What is needed: Would you repeat every entry below word for word but drop the images?

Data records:

——————————

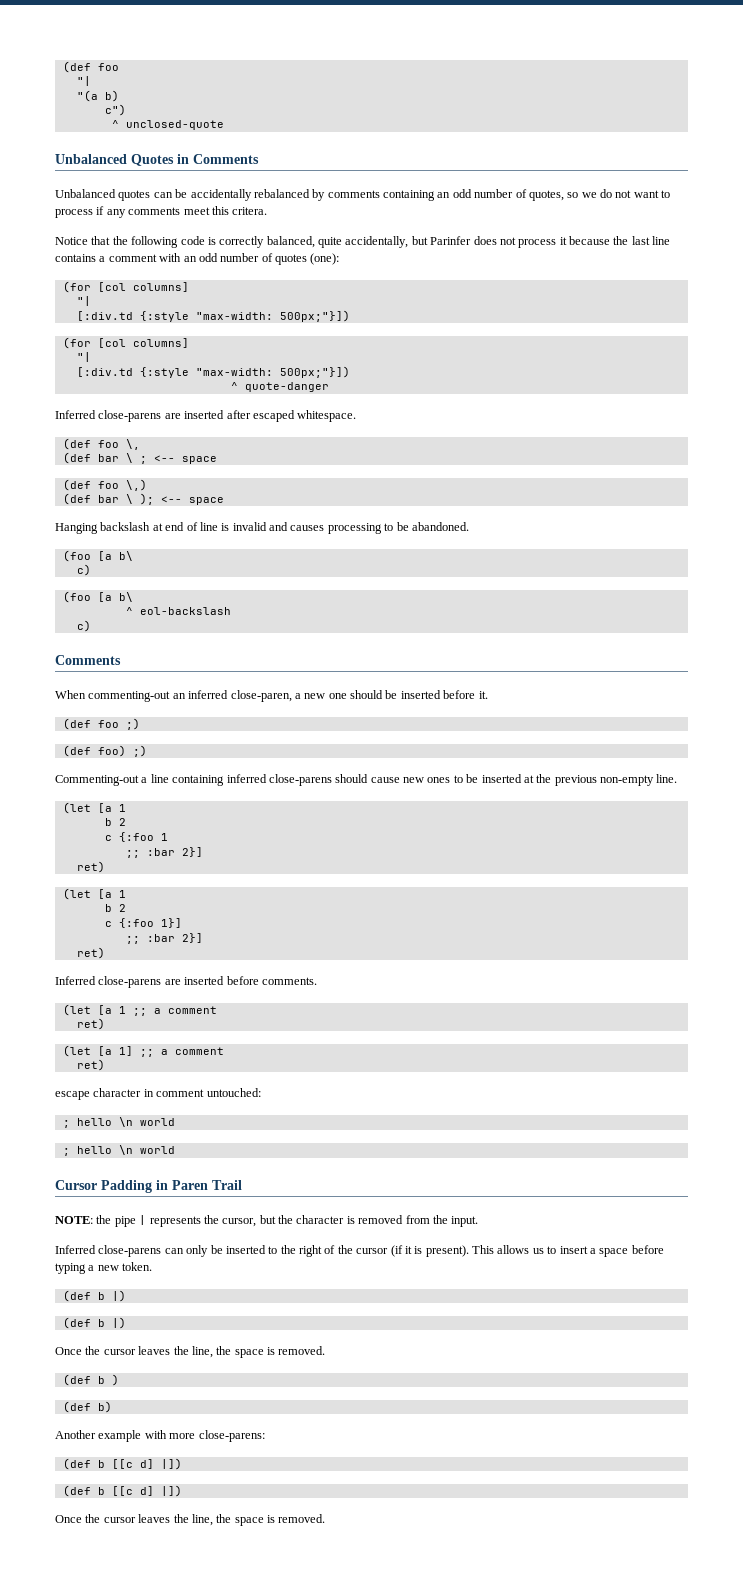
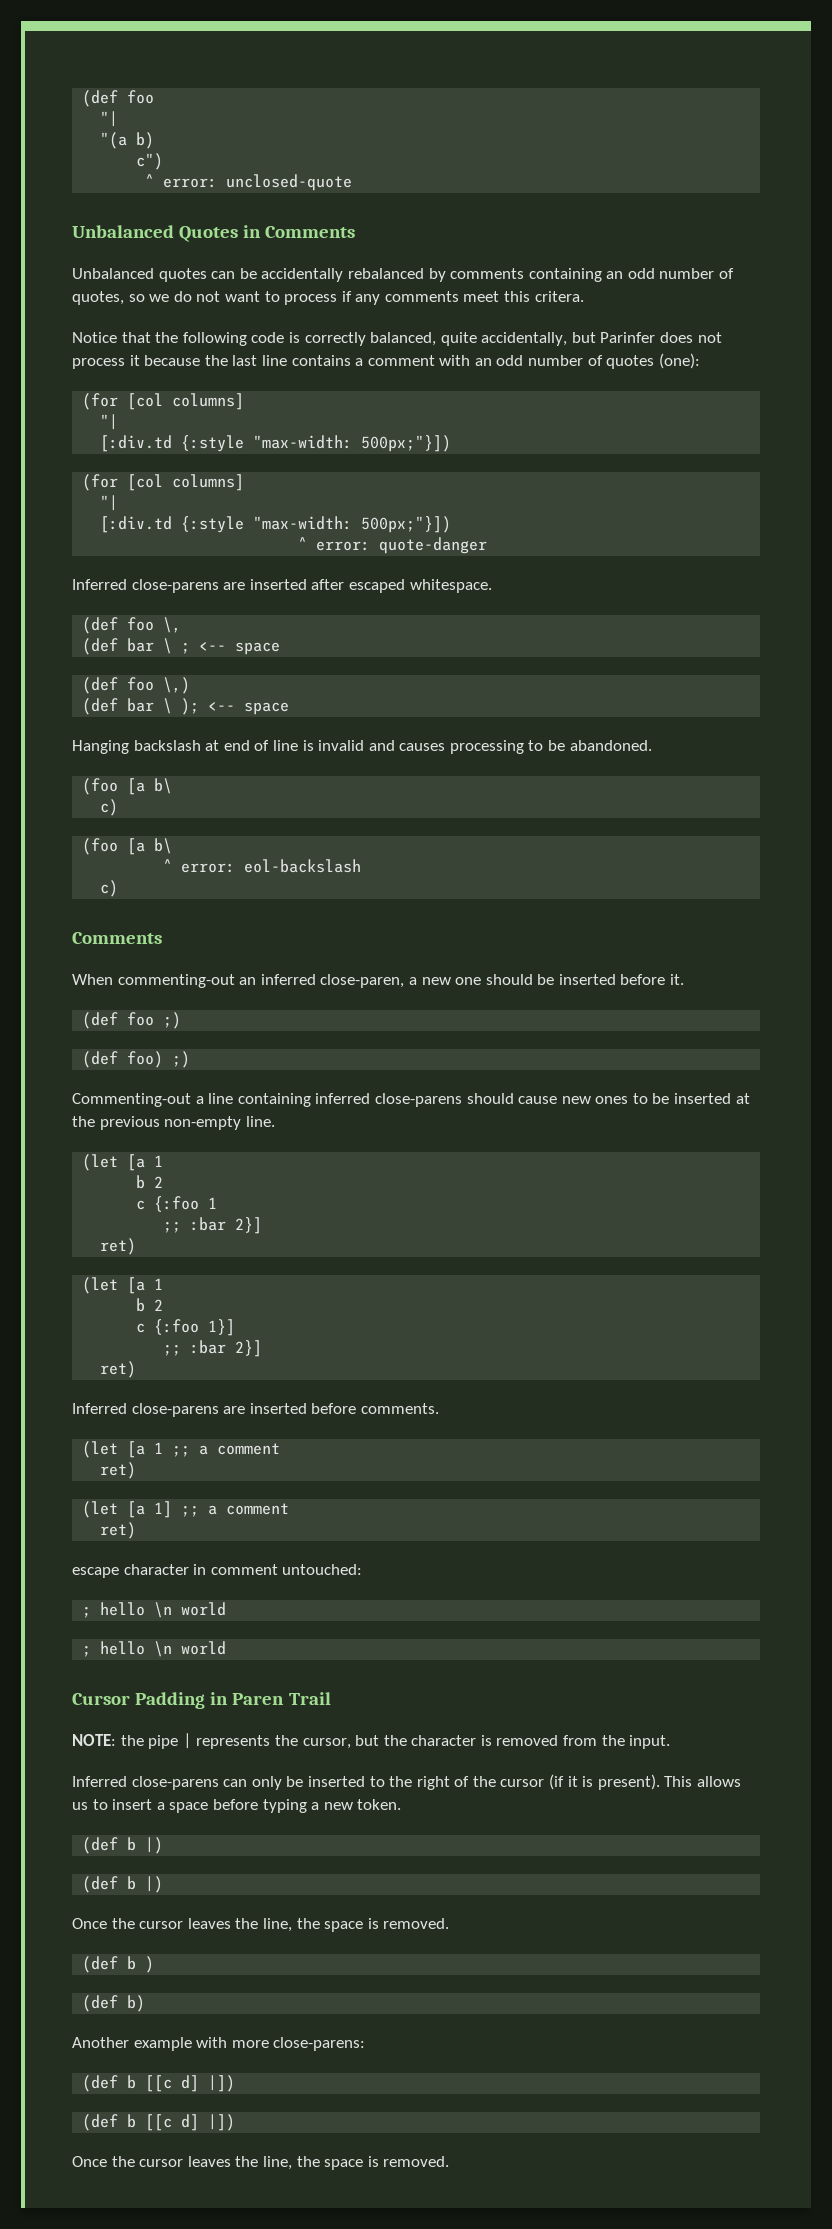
- ^ unclosed-quote
+ ^ error: unclosed-quote
- ^ quote-danger
+ ^ error: quote-danger
- ^ eol-backslash
+ ^ error: eol-backslash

——————————

Written reply:
- ^ unclosed-quote
+ ^ error: unclosed-quote
- ^ quote-danger
+ ^ error: quote-danger
- ^ eol-backslash
+ ^ error: eol-backslash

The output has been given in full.